It’s Teacher Appreciation Week, and one of the most dedicated teachers in Boston lives and works right here in Southie—Josephine (Josie) Glausen, 11th and 12 grade special ed teacher at the historic Excel High School (a.k.a. Southie High). She’s got a reputation for dedication to her students, and she’s been developing fundraising and career initiatives for her students to flourish. Learn more about Glausen, her work, and her passion for her students.
Who she is
Glausen—a Simmons and UMass Boston grad—has been a Boston Public School teacher for over a decade. She’s taught at Excel since 2017. Before that, she taught in Brighton at Edison K-8; her decision to come to Excel was driven by the fact that she’s lived in Southie since 2007. “I wanted to work with a high school in our neighborhood—so I could do activities after school and have a presence beyond the classroom.”
What she does
In addition to a full schedule as a special educator, Glausen is a senior advisor to the class of 2019: she helps organize prom (they’re still in need of supplies!) and the senior trip, helps to coordinate graduation, and works on much-needed fundraising. She also manages the school’s social media, giving people a look at what the students are up to. Recent highlights include students’ trip to D.C. for a national math festival led by teachers Jennifer Garay and Ryan Gillespie (another Southie resident!), as well as the school’s recent baseball/softball games.
Excel is a turnaround school, so she and the other teachers and administrators are working to reduce turnover, improve test scores, and train teachers. “A lot of people don’t have high school-aged kids in the area anymore, but for families who do want it, we want to give them a good community school if that’s what they choose. We’re doing exciting things,” she says.
What people don’t know about her work
Glausen says her favorite part of the work is just the day-to-day experience—seeing her kids improve in their uniquely different ways, helping to make a safe place for them, and sending them off into the world. She’s already cried, according to her, “over ten times” thinking about this year’s graduation. And it goes beyond the stage—she keeps in touch with many recent graduates, checking in on them and following them into adulthood.
“We’re thinking of kids 24/7, and we want the best for them—to provide them with a safe place where they can walk out prepared after they graduate, whether that be a career or college,” she says. “We have a big responsibility with kids going into the workplace, so we try to accept that and do the best job we can.”

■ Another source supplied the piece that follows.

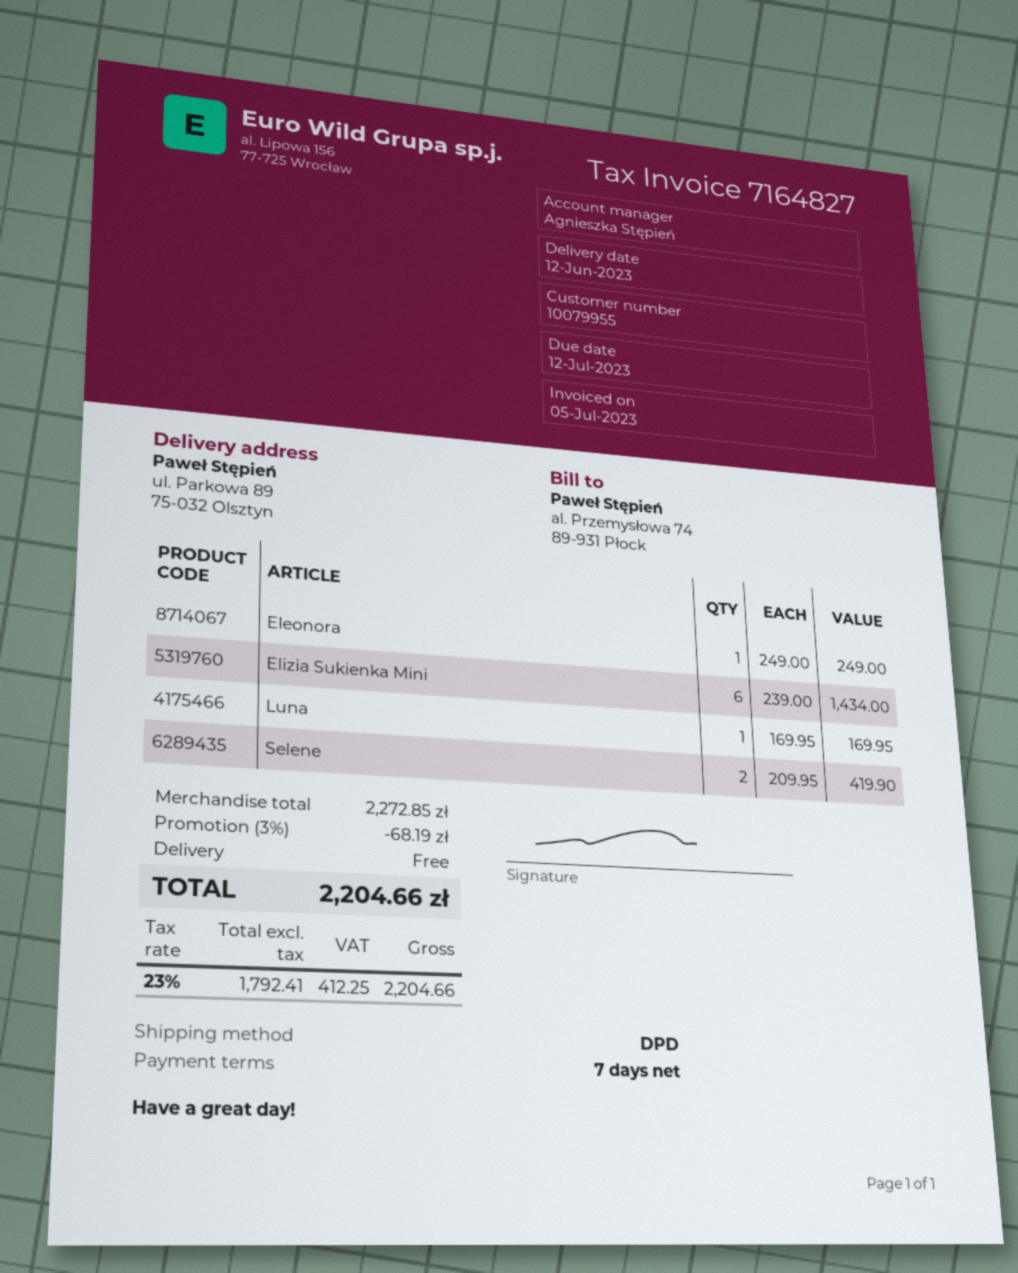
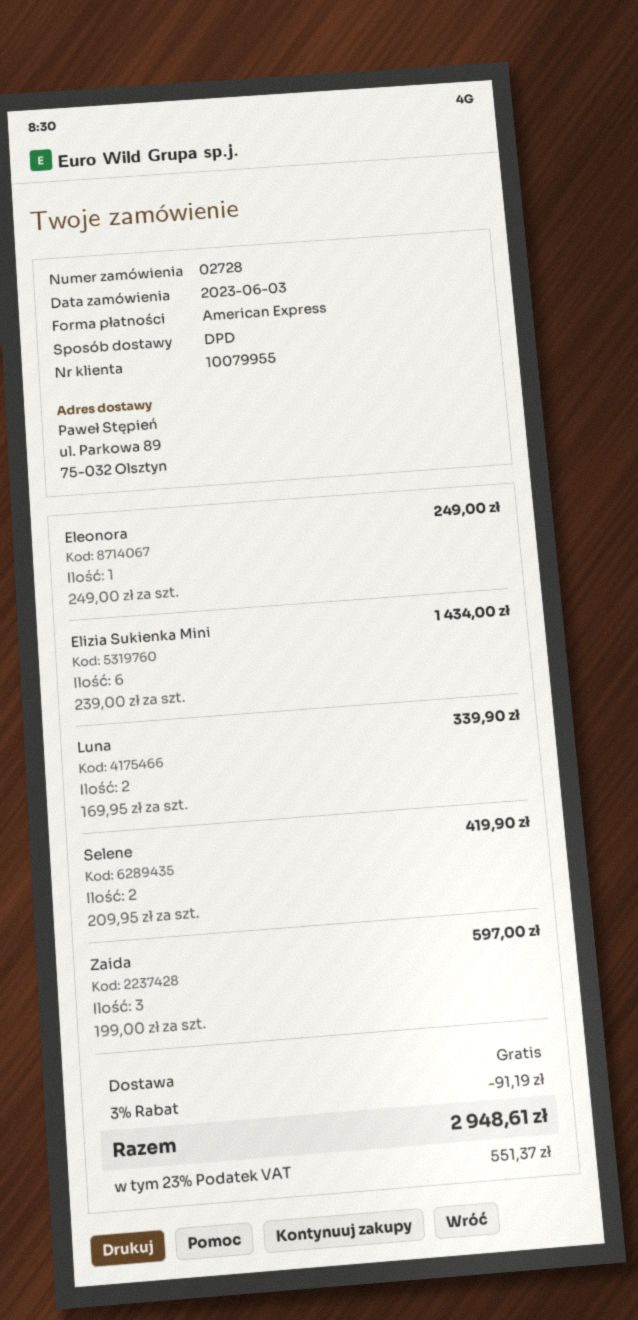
Luna: 1 x 169.95 = 169.95 -> 2 x 169.95 = 339.90
Zaida: none -> 3 x 199.00 = 597.00
discount: 3% = 68.19 -> 3% = 91.19
tax: 23% = 412.25 -> 23% = 551.37
total: 2204.66 -> 2948.61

How the community can help
If community members want to volunteer, mentor, help coordinate events, or assist with other opportunities, Glausen would love to hear from you. In particular, the school’s Business & Tech Pathways, which focuses on real world learning in computer science and entrepreneurship, is a newer and growing part of the school. It aims to provide students access to internships and careers—and Excel needs local businesses with which to partner.
Glausen also hopes that people interact with students when they come across each other in the community. “Say hi—they’re really good kids! I love them so much, and I know you will too!” she says.
She says that local businesses like the Broadway Group, The Handle Bar, Moonshine 152, GE, Reebok, Autodesk, and Dorchester Heights Association, just to name a few, have already helped with fundraising and support. “We want the community to welcome us—because we love being here,” she says.